BNT211-01 Side Effects

Regarding safety, 20 patients in the safety population experienced a serious or worse treatment-emergent side effect. A single case of mild immune effector cell-associated neurotoxicity syndrome was reported, and it quickly resolved.

Cytokine release syndrome, a common side effect accompanying CAR-T cell treatments that involves a dangerously high concentration of cytokines (proteins involved in the immune system) being released into the blood, was present in 10 patients (45%). Increased levels of interleukin-6 (cytokines involved with inflammation) were present in patients with cytokine release syndrome. All instances of cytokine release syndrome were mild, moderate or serious and were treated with Actemra (tocilizumab), if needed.
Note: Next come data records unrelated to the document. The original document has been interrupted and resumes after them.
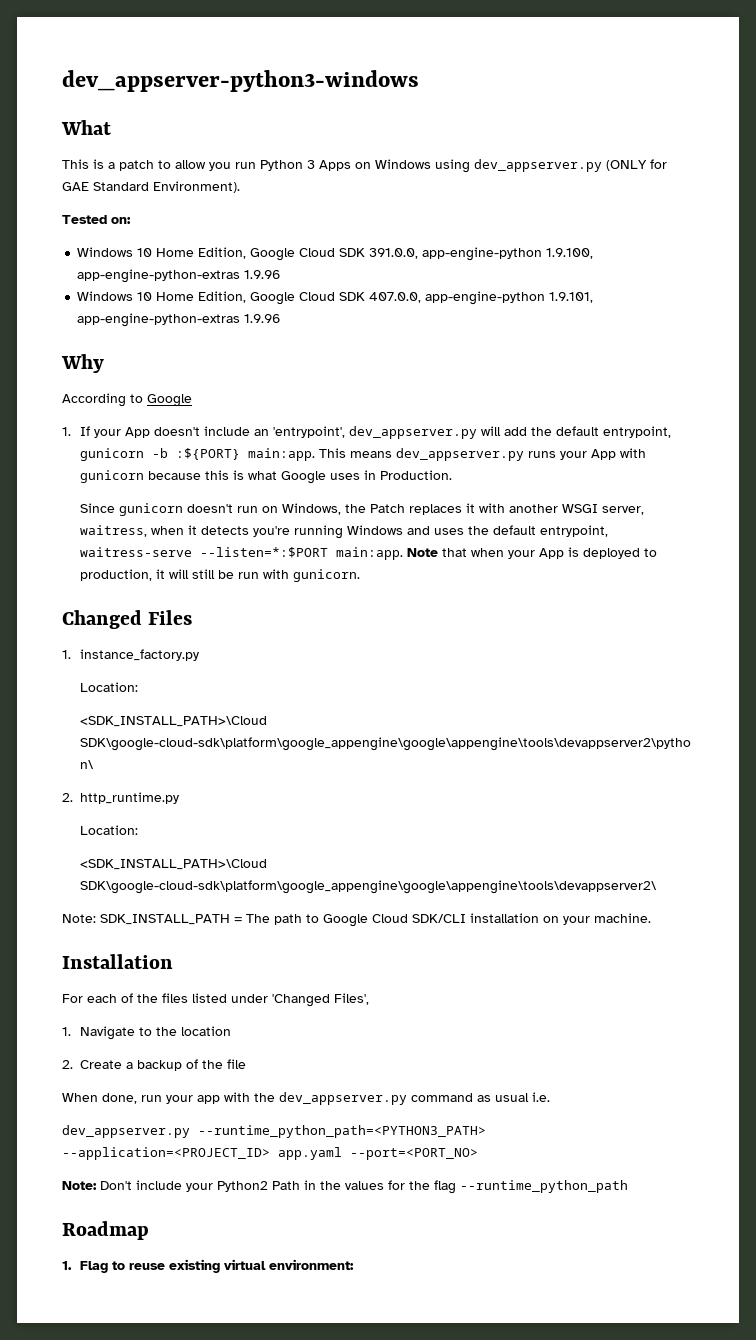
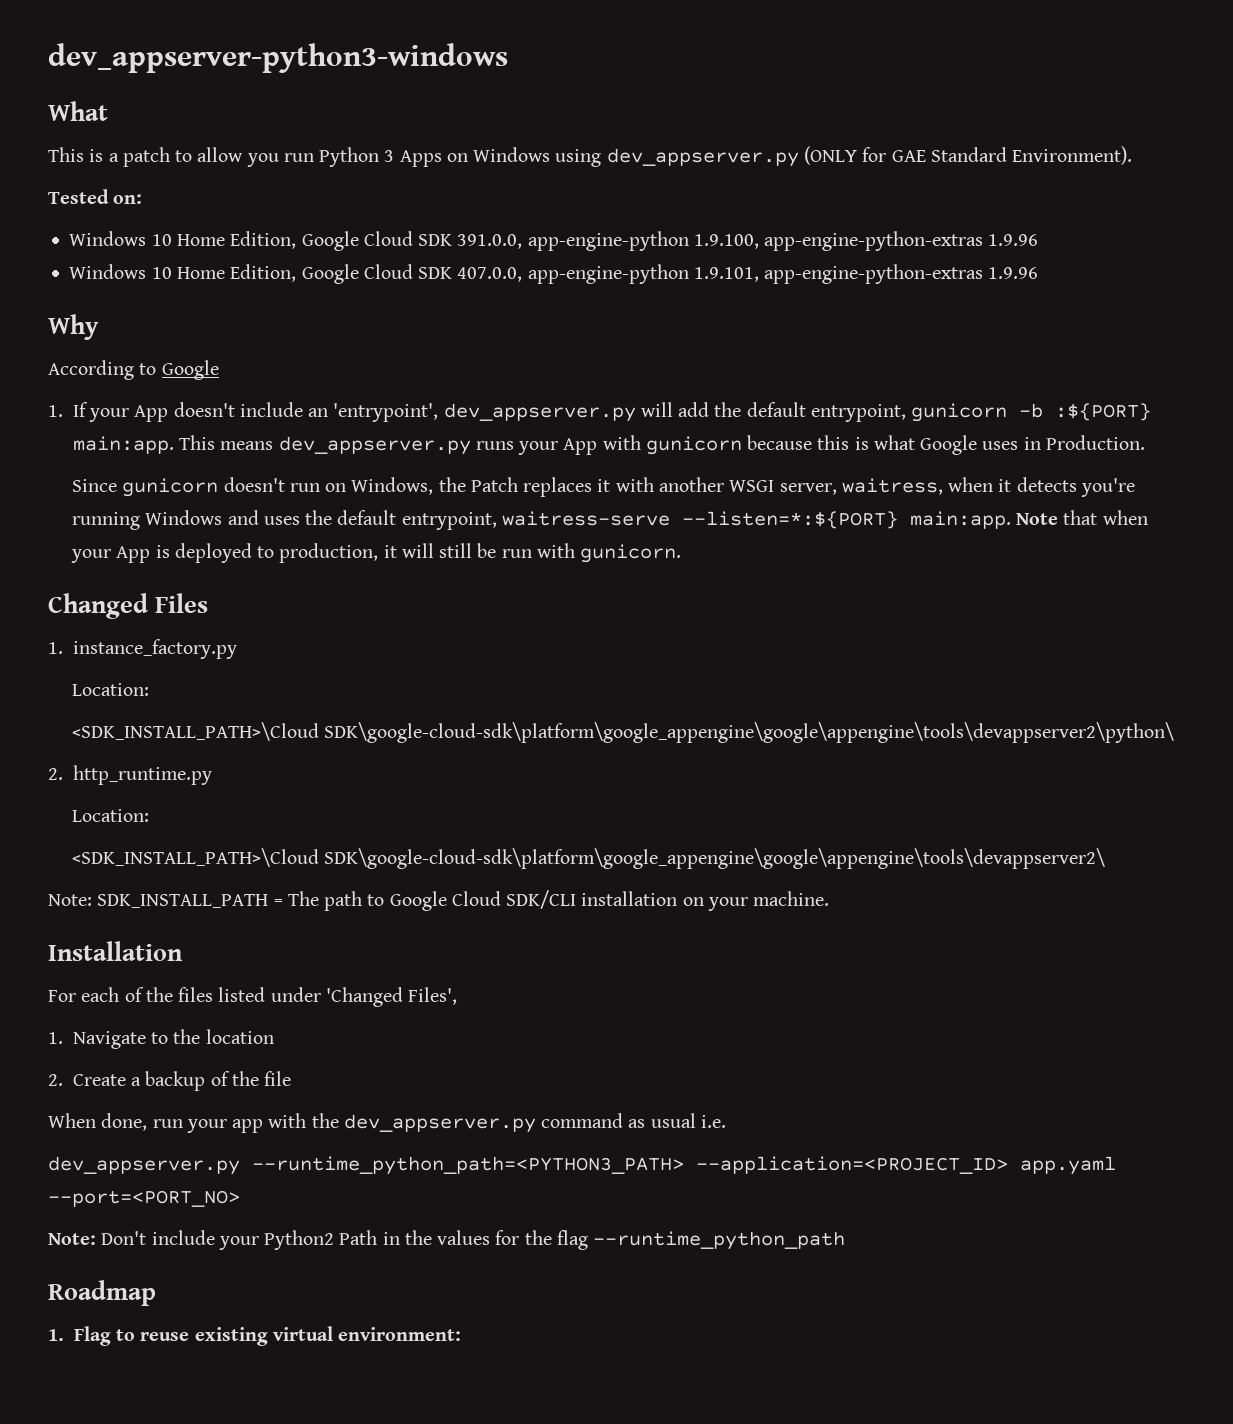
- Since gunicorn doesn't run on Windows, the Patch replaces it with another WSGI server, waitress, when it detects you're running Windows and uses the default entrypoint, waitress-serve --listen=*:$PORT main:app.
+ Since gunicorn doesn't run on Windows, the Patch replaces it with another WSGI server, waitress, when it detects you're running Windows and uses the default entrypoint, waitress-serve --listen=*:${PORT} main:app.

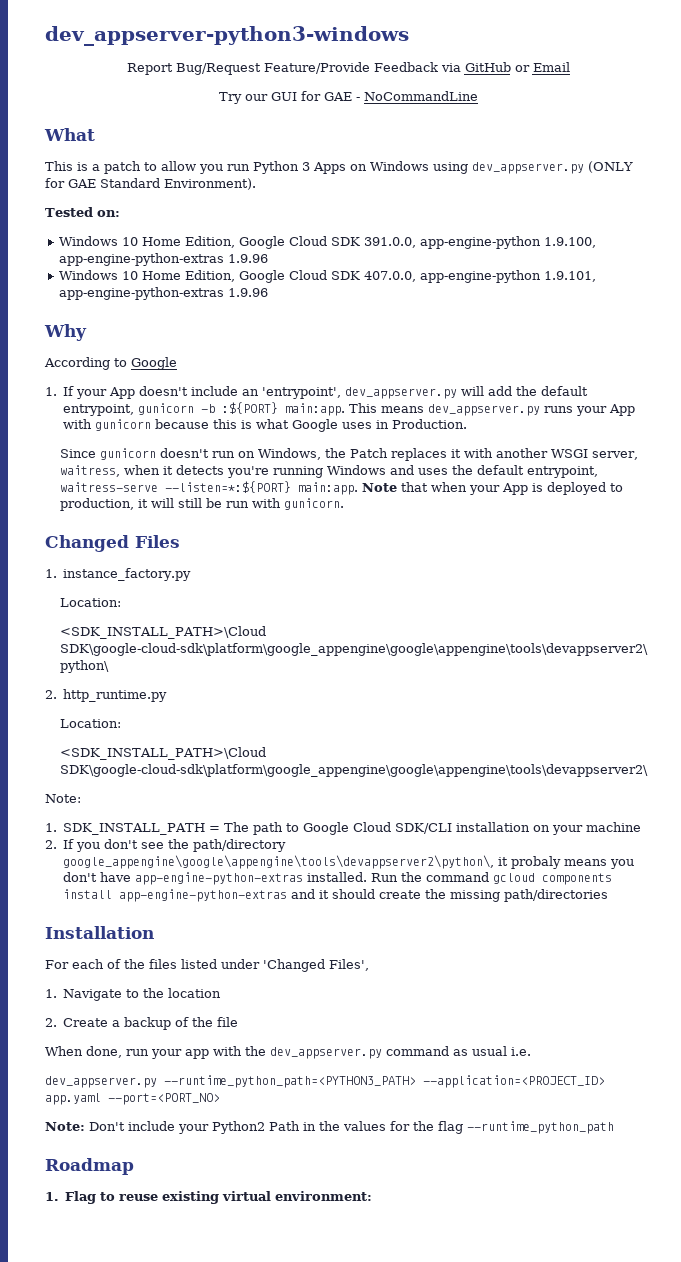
+ Report Bug/Request Feature/Provide Feedback via GitHub or Email
+ Try our GUI for GAE - NoCommandLine
  <SDK_INSTALL_PATH>\Cloud SDK\google-cloud-sdk\platform\google_appengine\google\appengine\tools\devappserver2\
- Note: SDK_INSTALL_PATH = The path to Google Cloud SDK/CLI installation on your machine.
+ Note:
+ 1. SDK_INSTALL_PATH = The path to Google Cloud SDK/CLI installation on your machine
+ 2. If you don't see the path/directory google_appengine\google\appengine\tools\devappserver2\python\, it probaly means you don't have app-engine-python-extras installed. Run the command gcloud components install app-engine-python-extras and it should create the missing path/directories

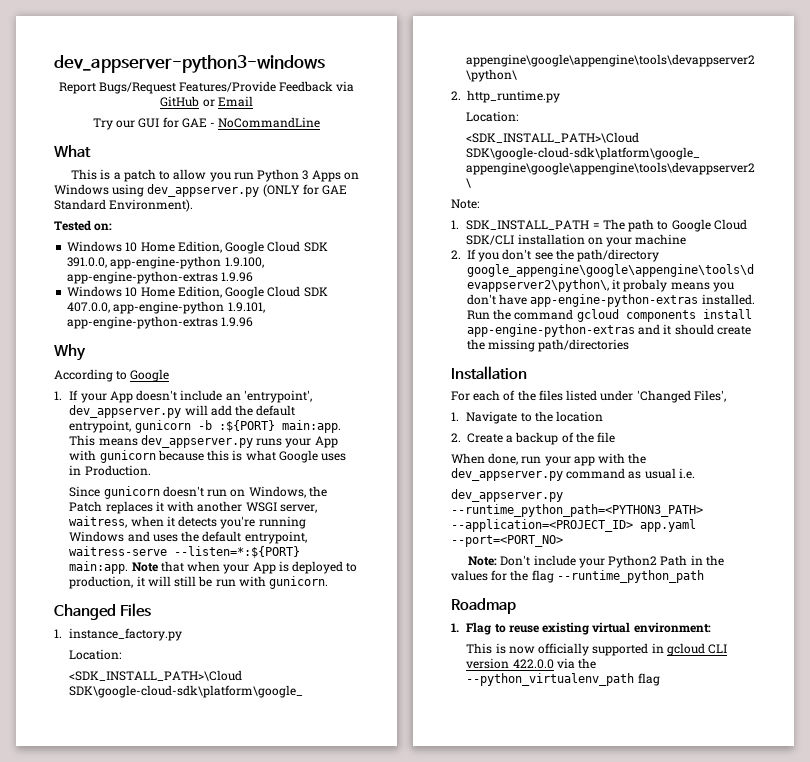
- Report Bug/Request Feature/Provide Feedback via GitHub or Email
+ Report Bugs/Request Features/Provide Feedback via GitHub or Email
+ This is now officially supported in gcloud CLI version 422.0.0 via the --python_virtualenv_path flag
Dose-limiting side effects were observed in two patients, including one who was treated at dose level 2 alone and one treated at dose level 2 in combination with the CLDN6-encoding mRNA vaccine. The dose-limiting side effects consisted of prolonged pancytopenia (deficiency of red cells, white cells and platelets) after lymphodepletion for the patient treated with the CAR-T cell monotherapy and hemophagocytic lymphohistiocytosis (a dangerous and excessive activation of the immune system) for the patient treated with the combination, though this toxicity occurred before administration of the CLDN6-encoding mRNA vaccine.

Eight total patients died during the trial, all from disease progression.

A strong persistence of CAR-T cells was reported for over 100 days. A few patients also displayed persistence for over 200 days.

“Some patients showed long-term CAR-T cell persistence for more than 200 days post CAR-T cell infusion,” Mackensen said. “The process of generation of CLDN6 CAR T cells has now been switched to an automated process and dose escalation is ongoing. The recommended phase 2 dose will be identified for the automated product (in the future).”